**Description of the task**
Using the records below, copy out exactly the line that contains "[178,52,211,63] Java -> [384,124,455,155] JVM" and every line that follows it, up to and including the last, and no others.

╔══

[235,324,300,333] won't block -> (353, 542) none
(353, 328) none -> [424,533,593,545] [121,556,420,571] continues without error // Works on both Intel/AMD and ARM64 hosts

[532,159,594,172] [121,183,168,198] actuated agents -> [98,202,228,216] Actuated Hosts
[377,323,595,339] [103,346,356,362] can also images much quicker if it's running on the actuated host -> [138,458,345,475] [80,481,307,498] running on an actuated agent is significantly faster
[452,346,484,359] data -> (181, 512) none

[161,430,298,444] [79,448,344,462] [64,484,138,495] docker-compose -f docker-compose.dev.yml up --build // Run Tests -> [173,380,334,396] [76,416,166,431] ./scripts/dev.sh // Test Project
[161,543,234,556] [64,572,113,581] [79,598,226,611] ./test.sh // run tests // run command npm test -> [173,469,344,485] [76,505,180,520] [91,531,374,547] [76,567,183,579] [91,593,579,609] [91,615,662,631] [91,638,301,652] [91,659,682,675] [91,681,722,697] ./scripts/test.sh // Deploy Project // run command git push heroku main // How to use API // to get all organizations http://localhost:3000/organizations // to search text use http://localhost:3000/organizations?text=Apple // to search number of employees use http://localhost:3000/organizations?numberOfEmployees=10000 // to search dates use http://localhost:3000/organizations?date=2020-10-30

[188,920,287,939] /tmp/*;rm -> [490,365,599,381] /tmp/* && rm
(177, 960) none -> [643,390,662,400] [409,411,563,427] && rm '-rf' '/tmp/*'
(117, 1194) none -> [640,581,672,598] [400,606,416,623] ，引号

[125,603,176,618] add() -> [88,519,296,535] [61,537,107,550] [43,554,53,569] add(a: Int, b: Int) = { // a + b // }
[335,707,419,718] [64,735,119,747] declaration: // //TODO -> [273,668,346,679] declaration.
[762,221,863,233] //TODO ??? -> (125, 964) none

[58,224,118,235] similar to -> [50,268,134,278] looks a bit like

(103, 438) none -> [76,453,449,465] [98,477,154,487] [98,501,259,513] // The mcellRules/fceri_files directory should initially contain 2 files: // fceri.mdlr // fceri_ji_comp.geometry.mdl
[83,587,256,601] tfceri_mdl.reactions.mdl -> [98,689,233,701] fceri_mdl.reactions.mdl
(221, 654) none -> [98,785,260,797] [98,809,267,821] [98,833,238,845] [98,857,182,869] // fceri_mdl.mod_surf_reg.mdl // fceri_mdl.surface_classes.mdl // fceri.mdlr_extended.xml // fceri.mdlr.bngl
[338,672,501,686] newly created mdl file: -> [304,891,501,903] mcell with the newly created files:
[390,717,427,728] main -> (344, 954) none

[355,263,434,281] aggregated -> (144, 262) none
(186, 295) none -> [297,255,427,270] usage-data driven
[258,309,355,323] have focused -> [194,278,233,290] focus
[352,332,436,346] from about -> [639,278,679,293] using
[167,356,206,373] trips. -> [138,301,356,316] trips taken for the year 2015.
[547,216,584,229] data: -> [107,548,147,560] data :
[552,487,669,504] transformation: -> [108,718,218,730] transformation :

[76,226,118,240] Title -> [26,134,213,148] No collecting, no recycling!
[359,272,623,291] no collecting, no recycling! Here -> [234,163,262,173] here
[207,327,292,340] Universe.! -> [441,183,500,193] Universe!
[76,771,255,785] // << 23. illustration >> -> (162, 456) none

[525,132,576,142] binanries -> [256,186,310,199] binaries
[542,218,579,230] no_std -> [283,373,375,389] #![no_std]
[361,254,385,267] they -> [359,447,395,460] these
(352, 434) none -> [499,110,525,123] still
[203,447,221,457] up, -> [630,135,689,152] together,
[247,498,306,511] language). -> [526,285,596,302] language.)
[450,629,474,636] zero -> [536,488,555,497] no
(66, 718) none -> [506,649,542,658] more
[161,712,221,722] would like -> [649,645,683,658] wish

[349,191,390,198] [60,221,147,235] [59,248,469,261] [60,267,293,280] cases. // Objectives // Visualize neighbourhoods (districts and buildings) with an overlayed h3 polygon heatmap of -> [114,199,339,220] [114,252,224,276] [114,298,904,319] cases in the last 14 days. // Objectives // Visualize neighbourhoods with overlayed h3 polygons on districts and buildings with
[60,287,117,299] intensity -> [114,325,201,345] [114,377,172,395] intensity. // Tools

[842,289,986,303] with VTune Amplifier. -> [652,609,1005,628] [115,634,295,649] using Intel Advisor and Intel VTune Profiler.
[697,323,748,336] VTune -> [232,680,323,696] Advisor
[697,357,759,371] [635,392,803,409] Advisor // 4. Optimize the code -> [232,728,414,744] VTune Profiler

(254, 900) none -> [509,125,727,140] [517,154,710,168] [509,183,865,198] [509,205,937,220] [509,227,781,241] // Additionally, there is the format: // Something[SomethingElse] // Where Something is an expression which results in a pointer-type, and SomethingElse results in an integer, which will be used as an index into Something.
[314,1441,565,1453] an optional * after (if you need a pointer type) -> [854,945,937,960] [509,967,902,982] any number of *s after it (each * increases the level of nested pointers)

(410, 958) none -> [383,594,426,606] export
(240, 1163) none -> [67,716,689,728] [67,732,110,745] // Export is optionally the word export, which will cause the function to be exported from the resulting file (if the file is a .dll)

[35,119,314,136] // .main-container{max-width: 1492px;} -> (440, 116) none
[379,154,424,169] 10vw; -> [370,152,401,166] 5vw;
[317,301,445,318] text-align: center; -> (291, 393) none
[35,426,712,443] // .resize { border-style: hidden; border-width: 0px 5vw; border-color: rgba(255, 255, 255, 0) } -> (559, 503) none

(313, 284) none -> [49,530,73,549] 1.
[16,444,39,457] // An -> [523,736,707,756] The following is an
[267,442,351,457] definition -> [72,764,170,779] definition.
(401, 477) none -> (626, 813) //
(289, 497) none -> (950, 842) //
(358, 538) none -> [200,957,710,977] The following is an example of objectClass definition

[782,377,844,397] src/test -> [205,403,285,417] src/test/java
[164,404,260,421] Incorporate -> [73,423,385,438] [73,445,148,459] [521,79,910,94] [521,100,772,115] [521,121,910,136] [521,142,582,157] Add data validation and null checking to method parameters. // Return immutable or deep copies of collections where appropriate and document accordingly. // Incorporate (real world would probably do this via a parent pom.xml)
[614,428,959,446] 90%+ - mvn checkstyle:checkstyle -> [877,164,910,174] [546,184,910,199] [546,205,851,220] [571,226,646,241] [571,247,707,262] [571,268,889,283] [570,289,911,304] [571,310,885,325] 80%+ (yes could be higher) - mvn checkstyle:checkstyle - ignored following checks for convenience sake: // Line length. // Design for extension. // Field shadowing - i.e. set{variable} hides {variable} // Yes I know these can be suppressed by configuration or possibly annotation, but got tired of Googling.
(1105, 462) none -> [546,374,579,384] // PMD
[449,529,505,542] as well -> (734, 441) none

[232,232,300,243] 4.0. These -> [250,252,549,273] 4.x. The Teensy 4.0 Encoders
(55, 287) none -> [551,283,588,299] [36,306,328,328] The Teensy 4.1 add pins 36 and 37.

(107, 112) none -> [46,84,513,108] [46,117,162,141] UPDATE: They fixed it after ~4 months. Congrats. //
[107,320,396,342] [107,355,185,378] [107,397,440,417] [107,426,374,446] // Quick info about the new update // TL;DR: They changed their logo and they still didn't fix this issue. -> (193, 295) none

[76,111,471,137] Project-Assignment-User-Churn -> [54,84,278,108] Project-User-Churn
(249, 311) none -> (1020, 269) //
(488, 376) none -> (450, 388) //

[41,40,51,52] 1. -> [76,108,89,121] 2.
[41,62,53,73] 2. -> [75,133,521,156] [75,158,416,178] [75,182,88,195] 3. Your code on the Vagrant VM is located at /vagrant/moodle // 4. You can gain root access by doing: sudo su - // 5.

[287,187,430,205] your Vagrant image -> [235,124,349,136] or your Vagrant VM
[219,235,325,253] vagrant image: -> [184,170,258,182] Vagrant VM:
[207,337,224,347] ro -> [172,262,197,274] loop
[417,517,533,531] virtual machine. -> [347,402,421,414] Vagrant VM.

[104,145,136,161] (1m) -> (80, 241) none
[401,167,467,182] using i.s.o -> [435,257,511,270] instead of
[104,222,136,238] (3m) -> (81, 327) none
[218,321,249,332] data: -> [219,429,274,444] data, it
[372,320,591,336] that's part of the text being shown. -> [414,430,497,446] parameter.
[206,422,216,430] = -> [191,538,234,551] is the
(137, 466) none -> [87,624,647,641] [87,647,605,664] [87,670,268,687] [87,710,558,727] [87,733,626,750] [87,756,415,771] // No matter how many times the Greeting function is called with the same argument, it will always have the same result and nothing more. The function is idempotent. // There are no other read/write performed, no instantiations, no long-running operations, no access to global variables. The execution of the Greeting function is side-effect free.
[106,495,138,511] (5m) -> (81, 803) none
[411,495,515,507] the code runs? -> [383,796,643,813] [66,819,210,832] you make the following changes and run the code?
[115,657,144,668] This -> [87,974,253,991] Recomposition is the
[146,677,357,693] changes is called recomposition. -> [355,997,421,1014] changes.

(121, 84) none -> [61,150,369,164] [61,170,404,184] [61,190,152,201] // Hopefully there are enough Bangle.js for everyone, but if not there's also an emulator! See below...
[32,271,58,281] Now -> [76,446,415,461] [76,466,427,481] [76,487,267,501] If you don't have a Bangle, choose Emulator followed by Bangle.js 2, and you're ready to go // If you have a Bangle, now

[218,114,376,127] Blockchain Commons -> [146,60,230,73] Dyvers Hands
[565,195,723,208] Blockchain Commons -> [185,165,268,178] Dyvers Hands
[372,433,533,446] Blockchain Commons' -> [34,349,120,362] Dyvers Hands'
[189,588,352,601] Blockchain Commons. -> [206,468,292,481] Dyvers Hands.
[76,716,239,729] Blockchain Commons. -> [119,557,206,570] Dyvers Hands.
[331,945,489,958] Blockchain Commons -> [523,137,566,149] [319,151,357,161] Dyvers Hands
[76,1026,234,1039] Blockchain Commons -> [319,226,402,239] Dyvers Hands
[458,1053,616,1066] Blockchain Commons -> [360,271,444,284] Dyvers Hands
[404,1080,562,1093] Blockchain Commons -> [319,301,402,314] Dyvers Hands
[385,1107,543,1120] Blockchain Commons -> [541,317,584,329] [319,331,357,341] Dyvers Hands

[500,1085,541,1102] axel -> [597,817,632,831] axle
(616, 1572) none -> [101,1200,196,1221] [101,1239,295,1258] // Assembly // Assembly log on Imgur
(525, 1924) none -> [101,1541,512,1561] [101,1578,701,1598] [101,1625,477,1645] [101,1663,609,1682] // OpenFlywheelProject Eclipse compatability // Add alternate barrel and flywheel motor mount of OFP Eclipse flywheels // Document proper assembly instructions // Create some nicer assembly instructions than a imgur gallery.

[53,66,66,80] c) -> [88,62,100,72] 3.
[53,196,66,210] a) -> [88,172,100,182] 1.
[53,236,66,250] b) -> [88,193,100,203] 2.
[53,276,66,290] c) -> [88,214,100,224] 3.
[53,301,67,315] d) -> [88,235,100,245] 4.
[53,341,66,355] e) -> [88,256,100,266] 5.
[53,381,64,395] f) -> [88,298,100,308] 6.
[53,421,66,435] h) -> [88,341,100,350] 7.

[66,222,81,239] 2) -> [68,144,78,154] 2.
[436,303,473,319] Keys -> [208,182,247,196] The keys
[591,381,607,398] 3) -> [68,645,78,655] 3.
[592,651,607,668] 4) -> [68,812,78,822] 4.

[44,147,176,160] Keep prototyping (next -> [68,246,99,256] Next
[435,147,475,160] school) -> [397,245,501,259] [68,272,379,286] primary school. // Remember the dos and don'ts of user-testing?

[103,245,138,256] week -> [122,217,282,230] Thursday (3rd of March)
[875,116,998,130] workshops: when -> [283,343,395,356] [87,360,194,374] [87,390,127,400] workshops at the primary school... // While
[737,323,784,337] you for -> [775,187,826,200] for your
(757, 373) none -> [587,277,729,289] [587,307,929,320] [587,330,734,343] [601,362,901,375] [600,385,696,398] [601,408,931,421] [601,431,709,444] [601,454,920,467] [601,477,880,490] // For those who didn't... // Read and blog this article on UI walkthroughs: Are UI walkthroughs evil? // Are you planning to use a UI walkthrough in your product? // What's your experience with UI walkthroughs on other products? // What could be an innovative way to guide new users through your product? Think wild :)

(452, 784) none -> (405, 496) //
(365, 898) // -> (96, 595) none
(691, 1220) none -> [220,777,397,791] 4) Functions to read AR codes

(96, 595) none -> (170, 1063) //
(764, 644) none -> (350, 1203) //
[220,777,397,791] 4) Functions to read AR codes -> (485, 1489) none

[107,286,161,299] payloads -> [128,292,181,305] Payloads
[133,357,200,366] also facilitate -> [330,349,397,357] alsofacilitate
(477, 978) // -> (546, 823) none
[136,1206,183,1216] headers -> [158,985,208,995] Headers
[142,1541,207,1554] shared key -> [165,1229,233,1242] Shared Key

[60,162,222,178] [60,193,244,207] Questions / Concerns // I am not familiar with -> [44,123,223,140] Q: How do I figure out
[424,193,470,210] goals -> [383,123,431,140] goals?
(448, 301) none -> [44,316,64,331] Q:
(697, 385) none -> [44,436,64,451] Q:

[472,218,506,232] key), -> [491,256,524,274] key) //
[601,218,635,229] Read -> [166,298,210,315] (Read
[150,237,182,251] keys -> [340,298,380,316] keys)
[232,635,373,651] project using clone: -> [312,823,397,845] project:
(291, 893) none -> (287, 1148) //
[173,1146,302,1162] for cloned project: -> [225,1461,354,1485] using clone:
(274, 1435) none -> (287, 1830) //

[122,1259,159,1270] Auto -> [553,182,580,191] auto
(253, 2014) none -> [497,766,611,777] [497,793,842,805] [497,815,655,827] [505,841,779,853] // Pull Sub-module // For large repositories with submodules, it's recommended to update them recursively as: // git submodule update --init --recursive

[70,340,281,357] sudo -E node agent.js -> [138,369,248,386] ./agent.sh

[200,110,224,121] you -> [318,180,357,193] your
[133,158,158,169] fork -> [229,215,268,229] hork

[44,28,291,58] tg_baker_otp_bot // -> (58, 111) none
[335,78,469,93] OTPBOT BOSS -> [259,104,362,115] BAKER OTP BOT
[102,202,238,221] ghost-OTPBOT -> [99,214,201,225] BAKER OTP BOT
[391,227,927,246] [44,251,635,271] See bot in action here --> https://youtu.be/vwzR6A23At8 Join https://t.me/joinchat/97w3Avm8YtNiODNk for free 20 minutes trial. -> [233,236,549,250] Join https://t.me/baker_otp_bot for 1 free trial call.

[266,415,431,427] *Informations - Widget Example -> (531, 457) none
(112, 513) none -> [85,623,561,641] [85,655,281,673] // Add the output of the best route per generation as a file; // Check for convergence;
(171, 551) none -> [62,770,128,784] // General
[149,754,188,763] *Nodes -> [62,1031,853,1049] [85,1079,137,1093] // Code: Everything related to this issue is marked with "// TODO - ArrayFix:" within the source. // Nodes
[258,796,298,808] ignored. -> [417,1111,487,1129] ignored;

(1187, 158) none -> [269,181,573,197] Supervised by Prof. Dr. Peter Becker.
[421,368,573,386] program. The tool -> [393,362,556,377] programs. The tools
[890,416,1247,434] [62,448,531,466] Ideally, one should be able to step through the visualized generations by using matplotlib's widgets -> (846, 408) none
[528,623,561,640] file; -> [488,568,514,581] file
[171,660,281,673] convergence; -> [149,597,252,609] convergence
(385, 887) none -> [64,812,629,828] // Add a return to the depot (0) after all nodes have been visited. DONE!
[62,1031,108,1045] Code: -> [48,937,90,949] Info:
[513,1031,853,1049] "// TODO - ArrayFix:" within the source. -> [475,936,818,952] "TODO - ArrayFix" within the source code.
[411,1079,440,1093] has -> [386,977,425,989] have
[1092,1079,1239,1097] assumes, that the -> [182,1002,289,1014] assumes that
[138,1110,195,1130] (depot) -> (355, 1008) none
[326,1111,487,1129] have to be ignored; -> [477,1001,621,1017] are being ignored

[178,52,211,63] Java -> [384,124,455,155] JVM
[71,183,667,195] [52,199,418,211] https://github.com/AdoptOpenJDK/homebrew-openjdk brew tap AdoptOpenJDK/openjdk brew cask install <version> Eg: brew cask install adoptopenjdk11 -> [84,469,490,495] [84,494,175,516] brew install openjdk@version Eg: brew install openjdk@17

╚══

**Result of this task**
[178,52,211,63] Java -> [384,124,455,155] JVM
[71,183,667,195] [52,199,418,211] https://github.com/AdoptOpenJDK/homebrew-openjdk brew tap AdoptOpenJDK/openjdk brew cask install <version> Eg: brew cask install adoptopenjdk11 -> [84,469,490,495] [84,494,175,516] brew install openjdk@version Eg: brew install openjdk@17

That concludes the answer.